- WHAT YOU ARE ASKED TO DO
What's wanted is a faithful retyping of every entry, pictures excluded.

- DATA PROVIDED
++++++
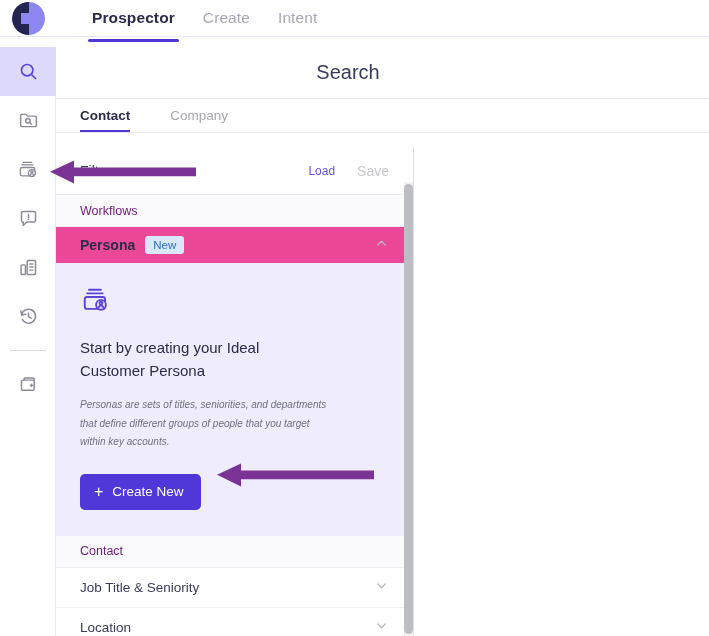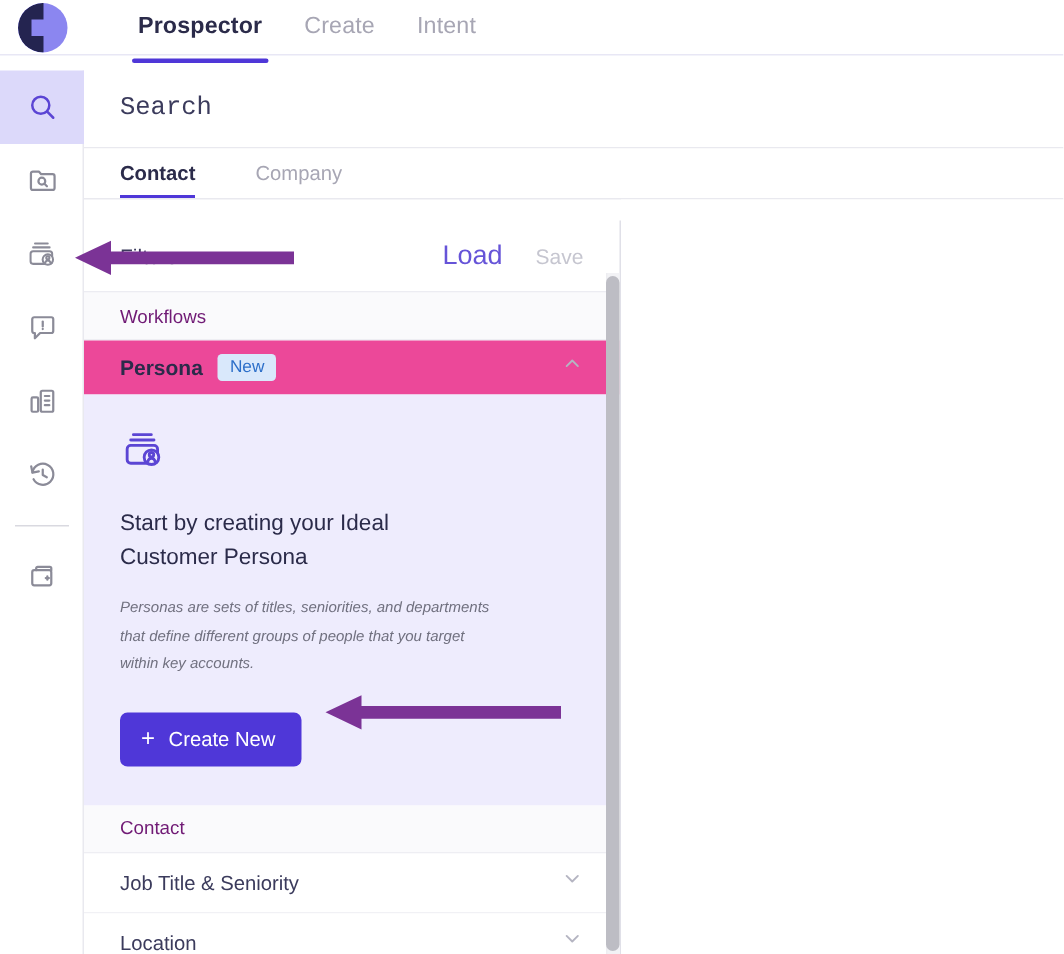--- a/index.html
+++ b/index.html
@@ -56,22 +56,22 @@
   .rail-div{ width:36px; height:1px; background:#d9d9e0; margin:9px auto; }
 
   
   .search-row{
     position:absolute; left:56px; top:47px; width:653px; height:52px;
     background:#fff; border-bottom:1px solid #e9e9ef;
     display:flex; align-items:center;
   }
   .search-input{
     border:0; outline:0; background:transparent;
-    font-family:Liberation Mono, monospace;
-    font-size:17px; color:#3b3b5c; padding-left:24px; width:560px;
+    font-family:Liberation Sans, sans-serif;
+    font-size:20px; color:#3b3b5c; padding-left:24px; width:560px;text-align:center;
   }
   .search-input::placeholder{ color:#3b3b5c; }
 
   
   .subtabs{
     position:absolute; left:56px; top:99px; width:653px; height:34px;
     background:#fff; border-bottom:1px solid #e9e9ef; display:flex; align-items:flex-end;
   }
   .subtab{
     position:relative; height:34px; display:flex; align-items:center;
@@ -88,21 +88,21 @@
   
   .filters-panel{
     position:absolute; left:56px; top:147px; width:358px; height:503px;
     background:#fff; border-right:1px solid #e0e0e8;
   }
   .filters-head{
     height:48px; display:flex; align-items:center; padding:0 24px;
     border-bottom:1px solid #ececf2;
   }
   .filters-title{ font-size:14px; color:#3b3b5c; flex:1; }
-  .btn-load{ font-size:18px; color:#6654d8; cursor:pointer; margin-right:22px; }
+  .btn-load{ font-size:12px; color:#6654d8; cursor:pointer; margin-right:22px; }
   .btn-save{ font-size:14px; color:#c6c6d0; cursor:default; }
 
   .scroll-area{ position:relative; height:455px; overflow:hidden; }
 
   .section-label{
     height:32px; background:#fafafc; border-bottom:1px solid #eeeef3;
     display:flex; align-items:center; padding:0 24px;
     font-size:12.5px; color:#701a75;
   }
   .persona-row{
++++++
- FINISHED TASK
--- a/index.html
+++ b/index.html
@@ -56,22 +56,22 @@
   .rail-div{ width:36px; height:1px; background:#d9d9e0; margin:9px auto; }
 
   
   .search-row{
     position:absolute; left:56px; top:47px; width:653px; height:52px;
     background:#fff; border-bottom:1px solid #e9e9ef;
     display:flex; align-items:center;
   }
   .search-input{
     border:0; outline:0; background:transparent;
-    font-family:Liberation Mono, monospace;
-    font-size:17px; color:#3b3b5c; padding-left:24px; width:560px;
+    font-family:Liberation Sans, sans-serif;
+    font-size:20px; color:#3b3b5c; padding-left:24px; width:560px;text-align:center;
   }
   .search-input::placeholder{ color:#3b3b5c; }
 
   
   .subtabs{
     position:absolute; left:56px; top:99px; width:653px; height:34px;
     background:#fff; border-bottom:1px solid #e9e9ef; display:flex; align-items:flex-end;
   }
   .subtab{
     position:relative; height:34px; display:flex; align-items:center;
@@ -88,21 +88,21 @@
   
   .filters-panel{
     position:absolute; left:56px; top:147px; width:358px; height:503px;
     background:#fff; border-right:1px solid #e0e0e8;
   }
   .filters-head{
     height:48px; display:flex; align-items:center; padding:0 24px;
     border-bottom:1px solid #ececf2;
   }
   .filters-title{ font-size:14px; color:#3b3b5c; flex:1; }
-  .btn-load{ font-size:18px; color:#6654d8; cursor:pointer; margin-right:22px; }
+  .btn-load{ font-size:12px; color:#6654d8; cursor:pointer; margin-right:22px; }
   .btn-save{ font-size:14px; color:#c6c6d0; cursor:default; }
 
   .scroll-area{ position:relative; height:455px; overflow:hidden; }
 
   .section-label{
     height:32px; background:#fafafc; border-bottom:1px solid #eeeef3;
     display:flex; align-items:center; padding:0 24px;
     font-size:12.5px; color:#701a75;
   }
   .persona-row{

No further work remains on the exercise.